▶ **WHAT THE TASK REQUIRES**: Find the word "file" in the listing; pull out each line holding it.
*** Block opens ***
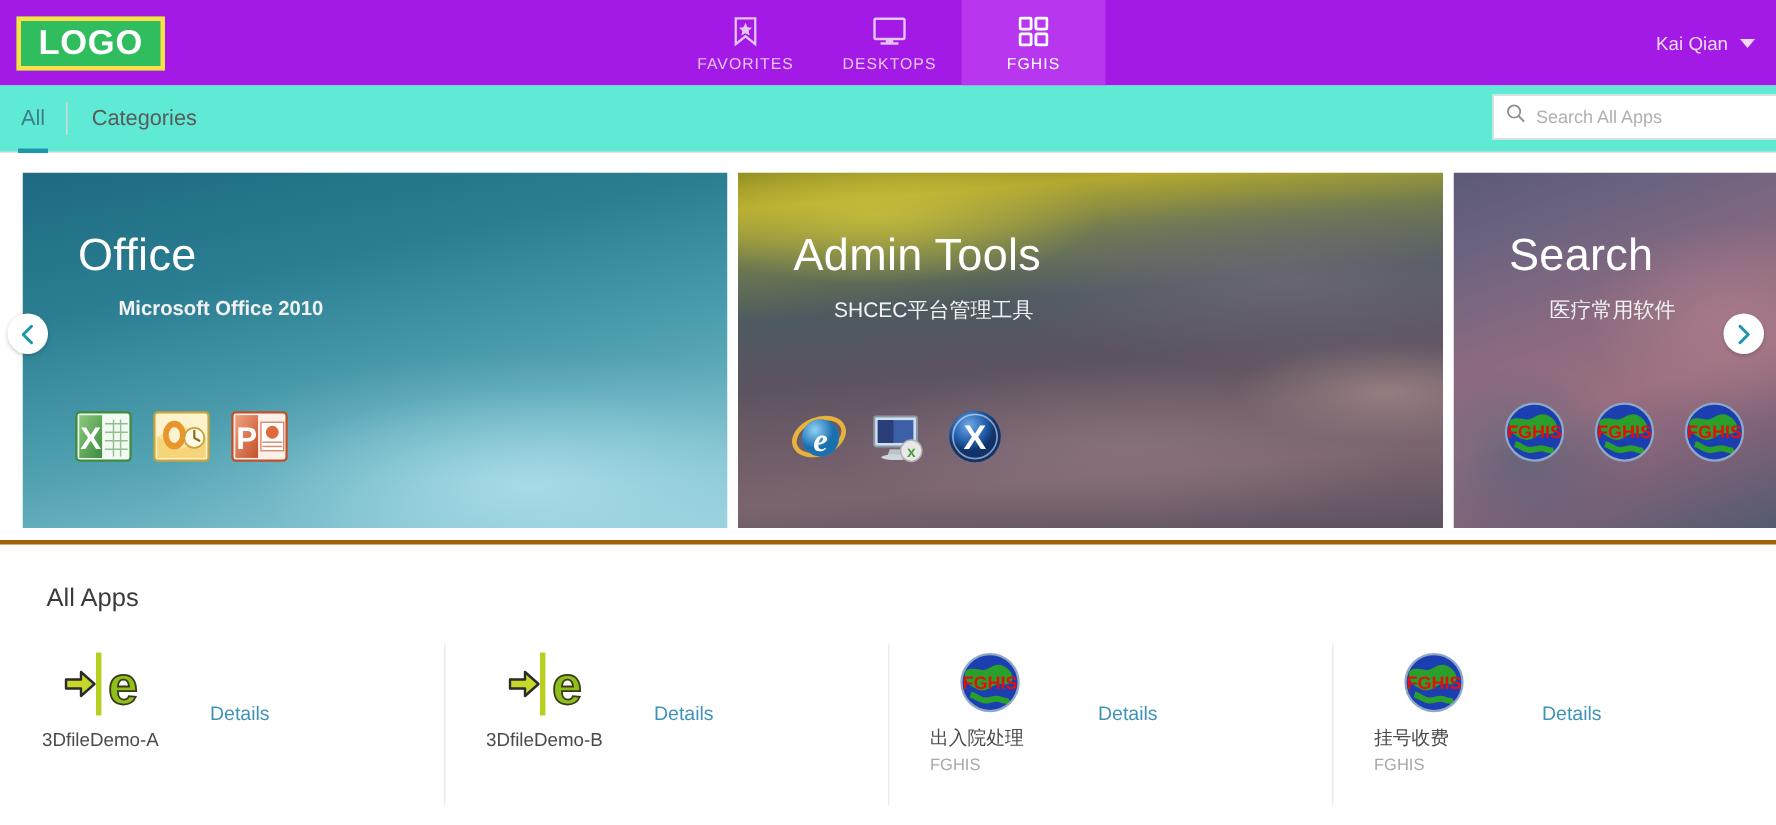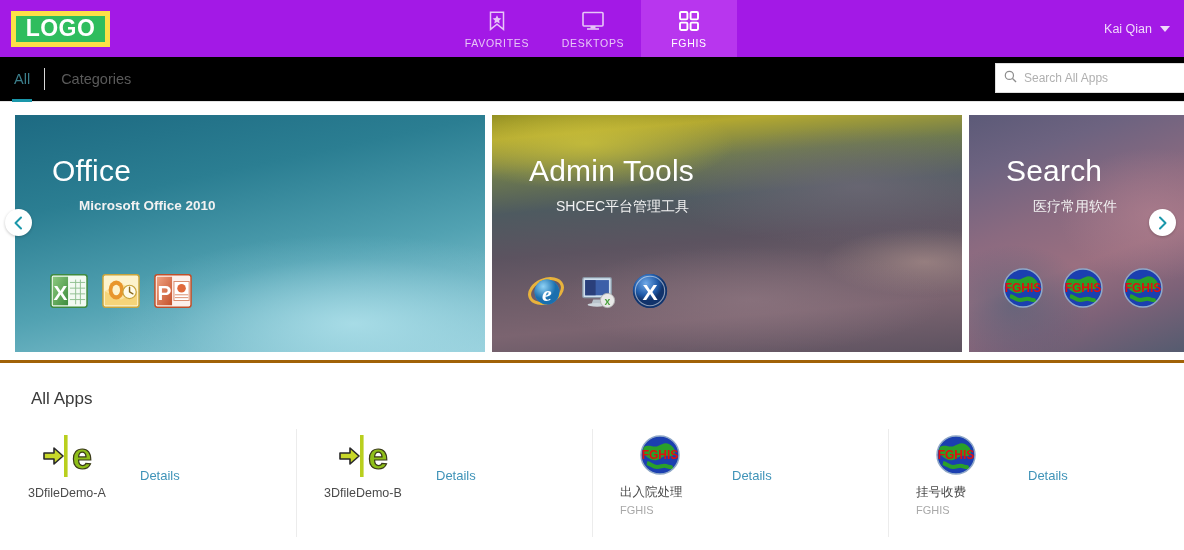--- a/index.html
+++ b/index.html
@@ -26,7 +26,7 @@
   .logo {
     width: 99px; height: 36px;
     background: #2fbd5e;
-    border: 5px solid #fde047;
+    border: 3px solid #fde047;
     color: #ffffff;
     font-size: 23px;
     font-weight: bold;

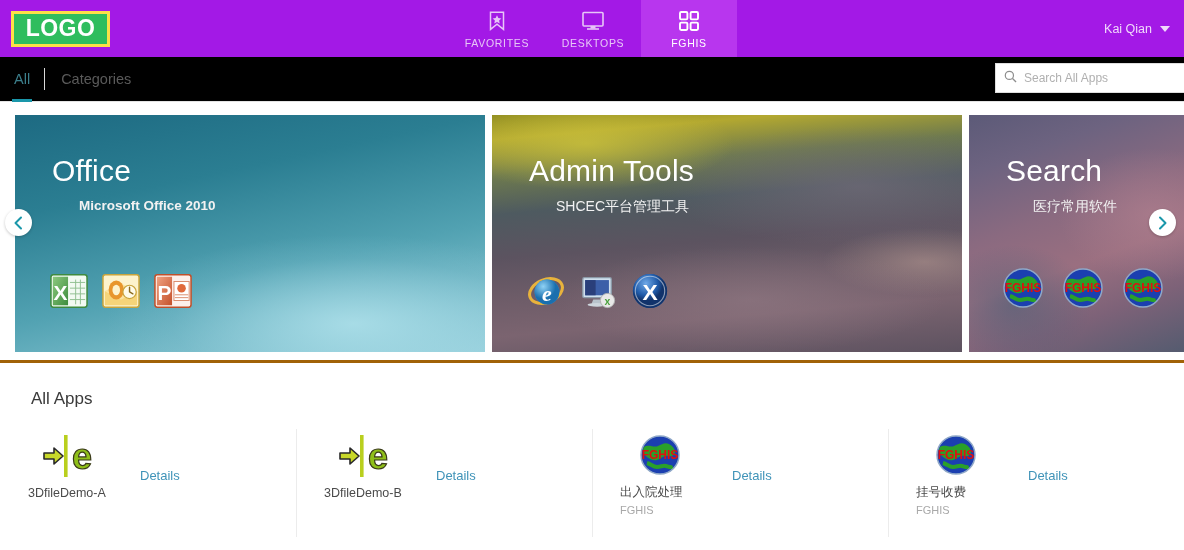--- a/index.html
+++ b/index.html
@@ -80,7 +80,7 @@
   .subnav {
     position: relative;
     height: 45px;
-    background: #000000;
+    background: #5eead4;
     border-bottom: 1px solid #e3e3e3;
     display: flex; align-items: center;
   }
*** Block closes ***
*** Block opens ***
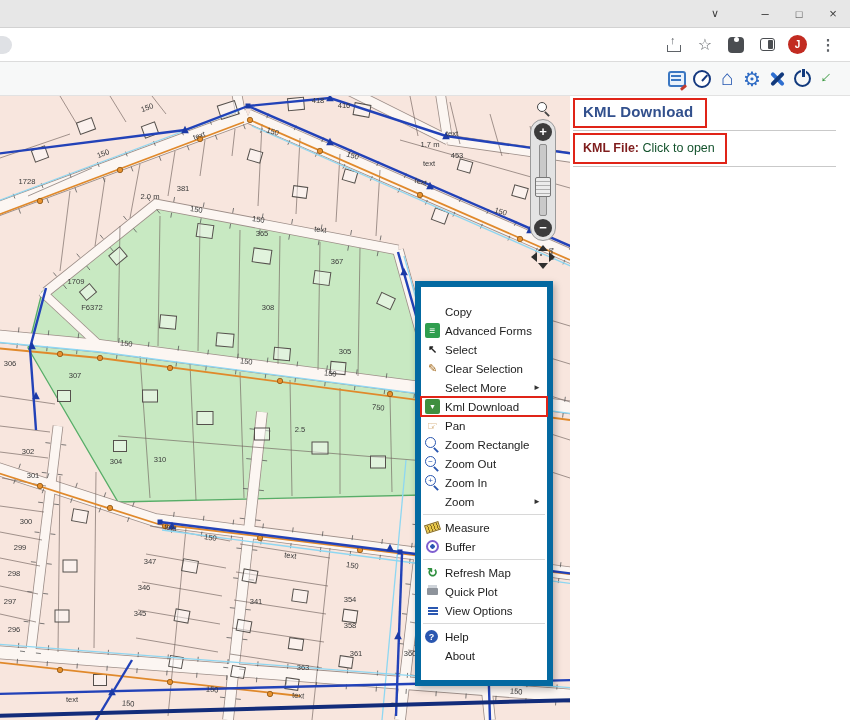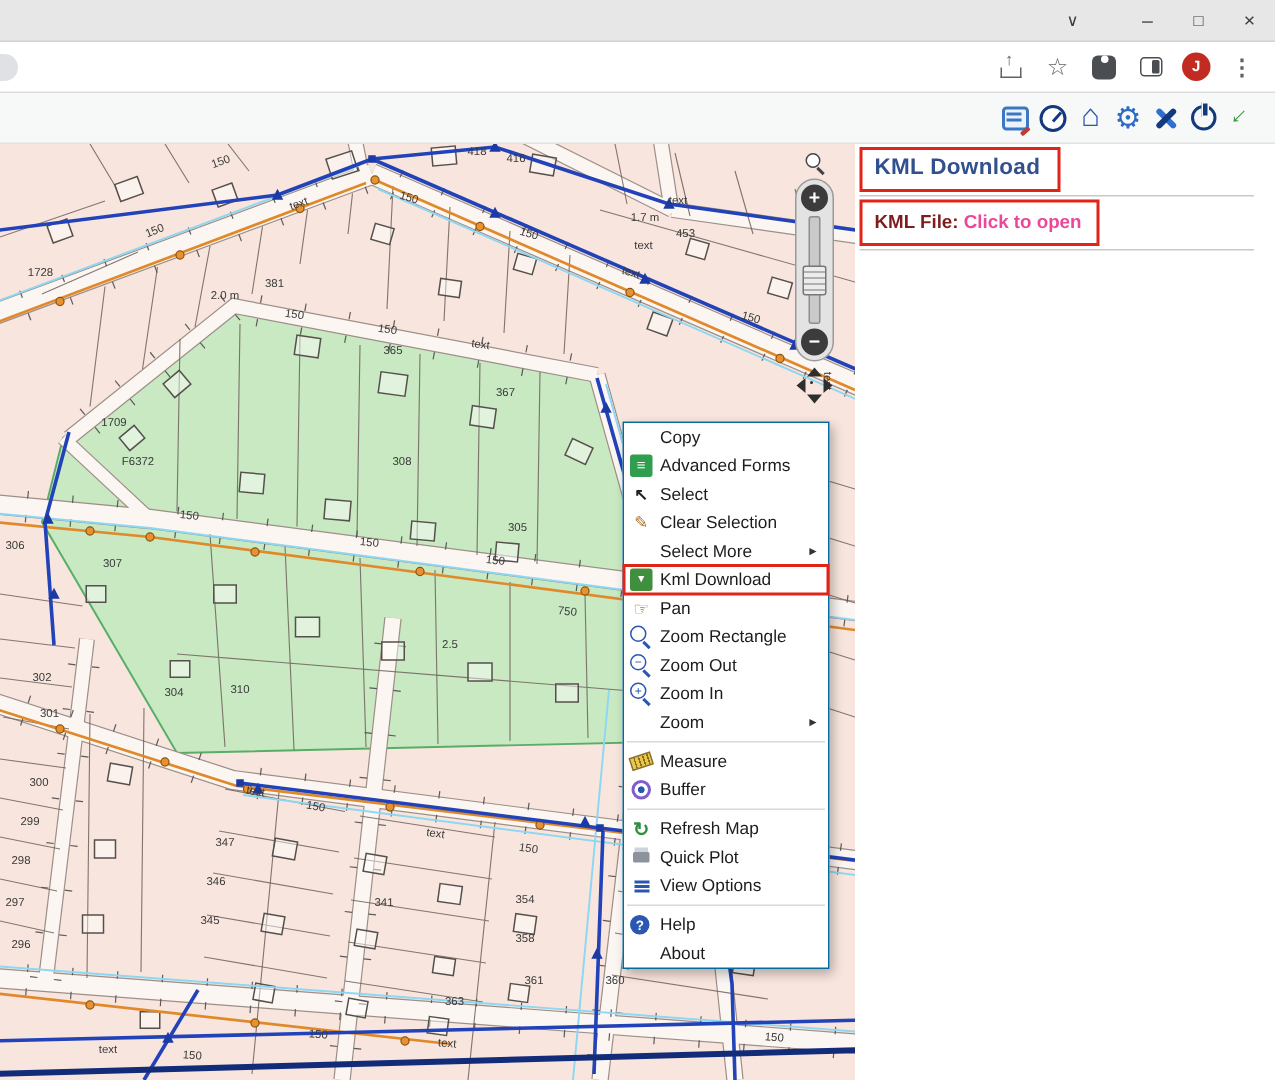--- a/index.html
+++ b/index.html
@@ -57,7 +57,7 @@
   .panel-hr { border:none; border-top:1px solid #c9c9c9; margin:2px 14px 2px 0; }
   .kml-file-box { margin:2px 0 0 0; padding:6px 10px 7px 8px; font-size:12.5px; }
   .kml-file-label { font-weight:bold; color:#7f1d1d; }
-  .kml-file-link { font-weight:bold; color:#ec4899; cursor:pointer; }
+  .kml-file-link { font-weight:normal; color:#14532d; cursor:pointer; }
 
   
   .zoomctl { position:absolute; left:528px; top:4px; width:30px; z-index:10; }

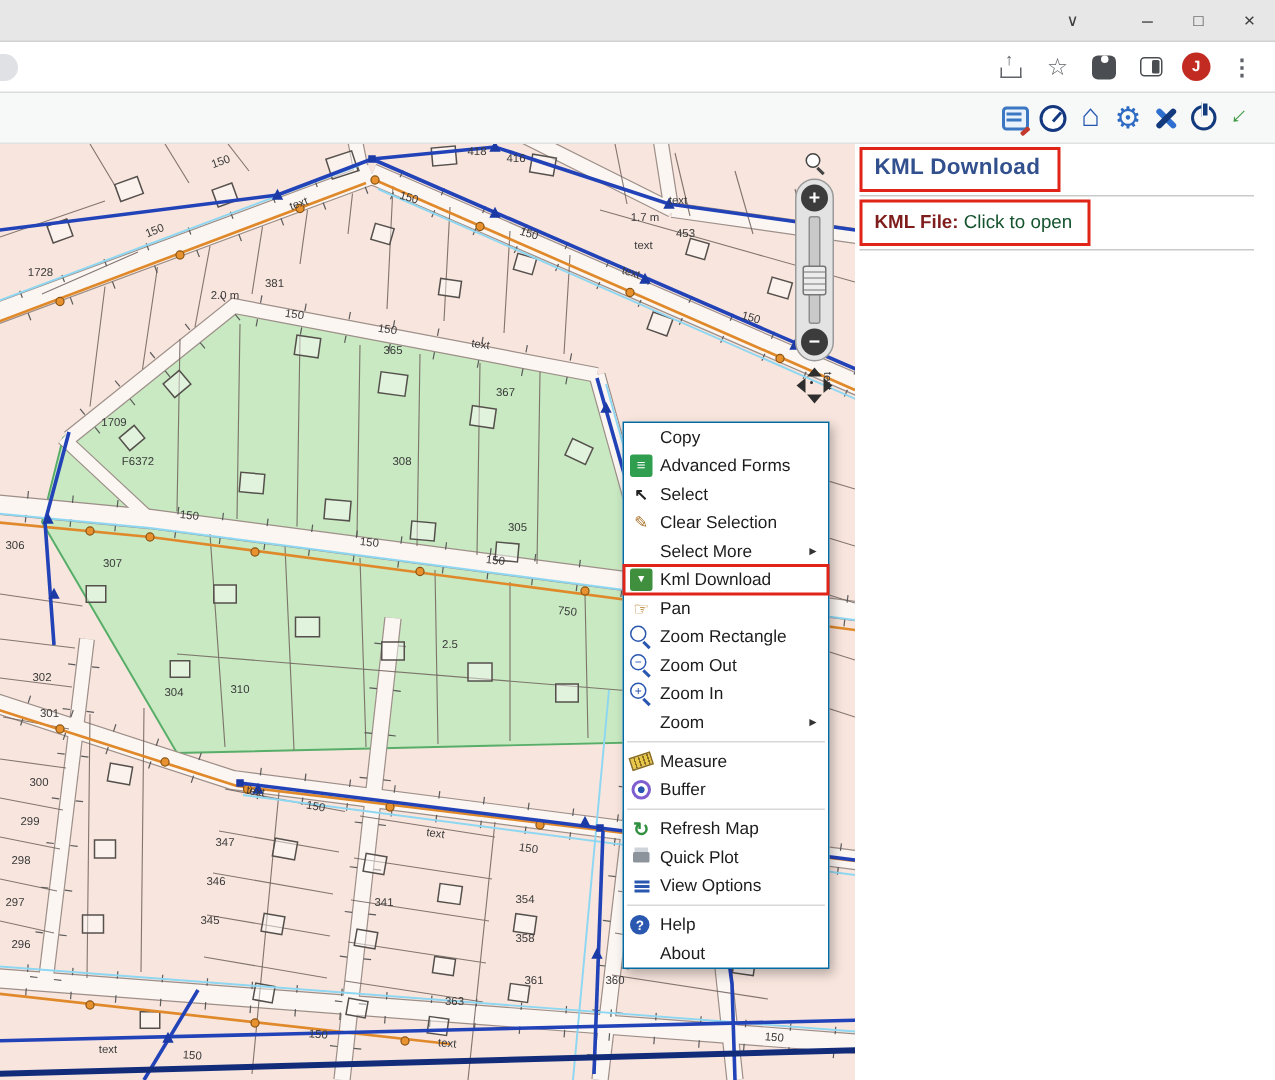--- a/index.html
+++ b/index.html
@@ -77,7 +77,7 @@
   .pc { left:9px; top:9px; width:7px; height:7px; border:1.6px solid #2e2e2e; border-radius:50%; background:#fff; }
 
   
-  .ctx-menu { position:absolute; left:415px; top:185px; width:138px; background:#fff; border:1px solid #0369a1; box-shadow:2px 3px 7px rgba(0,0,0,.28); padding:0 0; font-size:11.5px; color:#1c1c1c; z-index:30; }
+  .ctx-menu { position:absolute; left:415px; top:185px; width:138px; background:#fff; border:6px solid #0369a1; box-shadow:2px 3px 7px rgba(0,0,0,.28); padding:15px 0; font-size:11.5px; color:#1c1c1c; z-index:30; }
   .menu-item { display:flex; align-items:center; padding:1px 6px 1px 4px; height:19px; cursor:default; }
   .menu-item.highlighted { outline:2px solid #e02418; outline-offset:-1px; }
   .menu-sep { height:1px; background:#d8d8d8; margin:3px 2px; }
*** Block closes ***
▶ **ANSWER BOX**:
   .kml-file-box { margin:2px 0 0 0; padding:6px 10px 7px 8px; font-size:12.5px; }
   .kml-file-label { font-weight:bold; color:#7f1d1d; }
-  .kml-file-link { font-weight:bold; color:#ec4899; cursor:pointer; }
+  .kml-file-link { font-weight:normal; color:#14532d; cursor:pointer; }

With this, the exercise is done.